(ats) Le Conseil des Etats ne veut rien lâcher sur la question du profilage. Il tient à faire figurer dans la loi sur la protection des données la notion de profilage à haut risque. Une conférence de conciliation tentera jeudi de mettre les Chambres d'accord.

Les sénateurs ont maintenu mercredi une divergence avec le Conseil national. Elle porte sur le profilage à haut risque qui selon eux doit être soumis à des exigences particulières. Selon eux, les citoyens doivent bénéficier d'une protection particulière à l'heure où toutes les données sont agrégées.

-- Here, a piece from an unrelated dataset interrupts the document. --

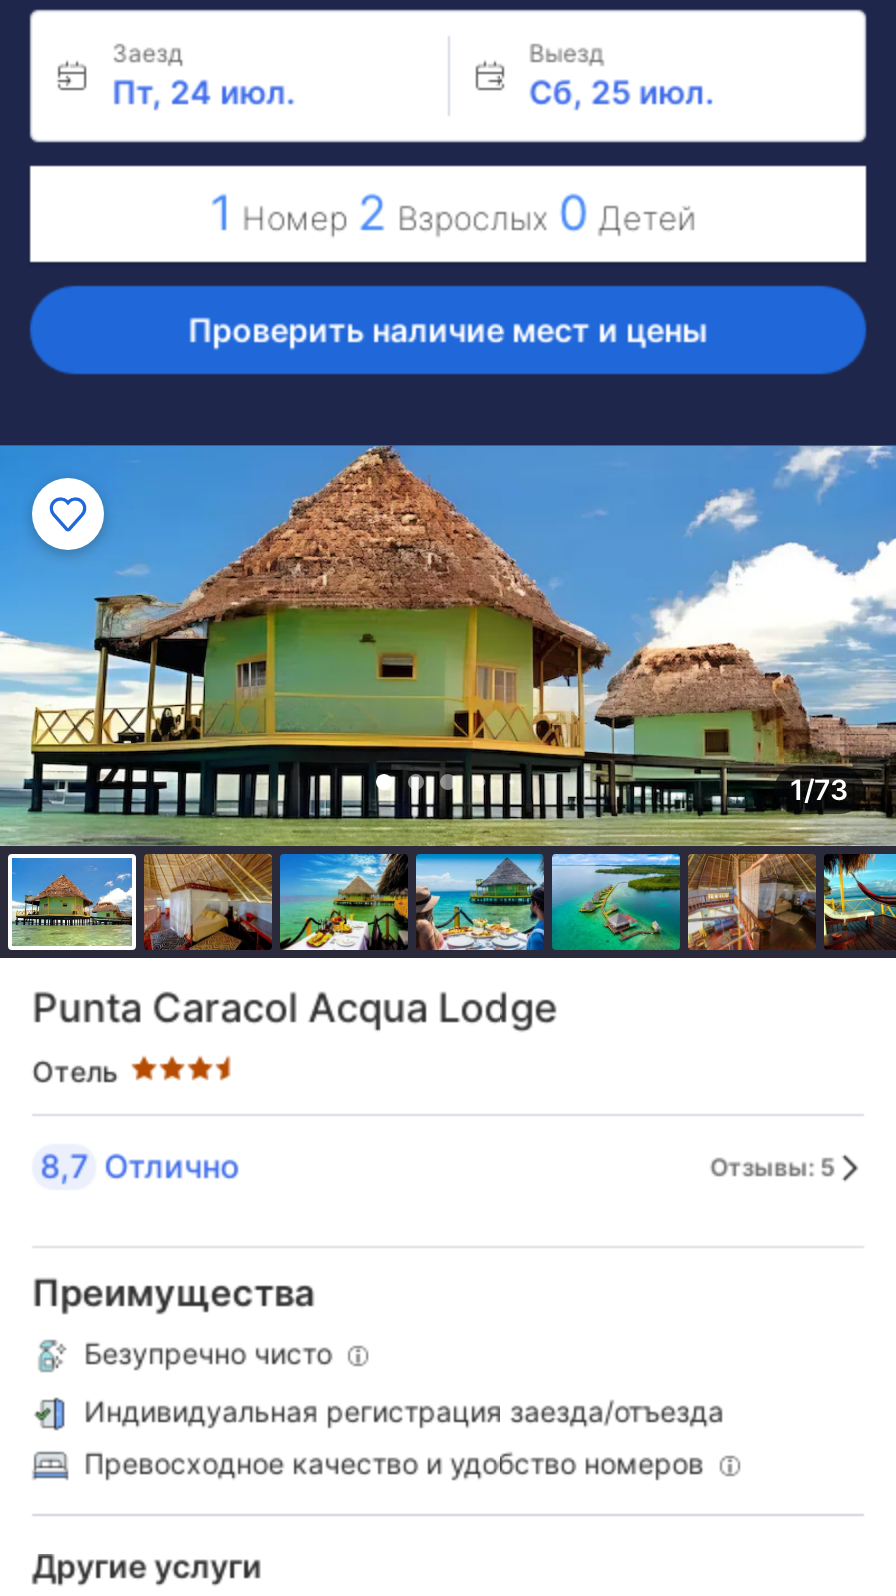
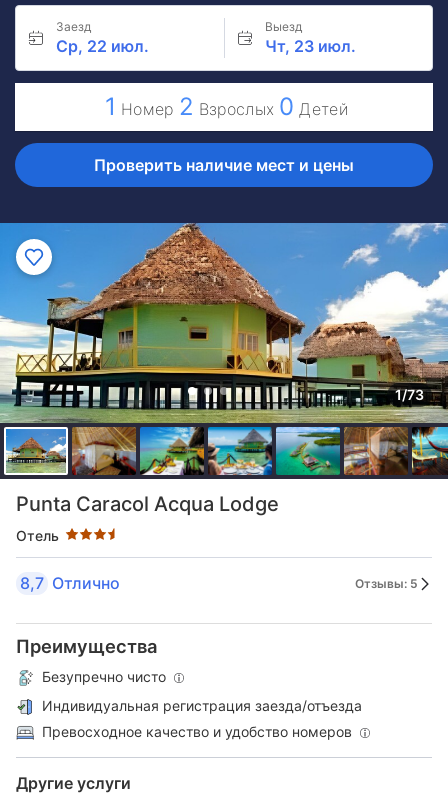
[112,72,296,112] Пт, 24 июл. -> [56,36,149,56] Ср, 22 июл.
[529,72,715,112] Сб, 25 июл. -> [264,36,356,56] Чт, 23 июл.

Le Conseil des Etats a dès le début des débats voulu ancrer dans la loi le concept de "profilage à haut risque". Le National considère cependant cette précision comme exagérée. Cette notion n'existe pas dans la réglementation européenne, créant une insécurité juridique, selon les députés.

Mercredi, la ministre de la justice Karin Keller-Sutter a répété que le compromis du Conseil des Etats procurait au contraire la sécurité juridique. Il permet de garder le même niveau de protection que celui en vigueur. La solution du National irait en deçà. La conseillère fédérale a rappelé que si cette version était maintenue, le projet courrait de gros risques en votation finale.

Solvabilité

Les sénateurs se sont par contre ralliés au National sur les données traitées dans le but d'évaluer la solvabilité d'une personne. Celles-ci pourront remonter jusqu'à dix ans et non cinq comme l'avait proposé le Conseil fédéral.

C'était la troisième fois que le Conseil des Etats se penchait sur ce dossier. Le PS et les Verts ont déjà averti qu'ils rejetteraient le projet en votation finale s'il débouche sur une péjoration du droit actuel. L'UDC s'est opposée dès le début à cette nouvelle réglementation.

La révision de loi vise à obtenir la reconnaissance par l'UE de l'équivalence en matière de protection des données. Dans l'UE, le nouveau Règlement général pour la protection des données (RGPD) est entré en vigueur le 25 mai 2018.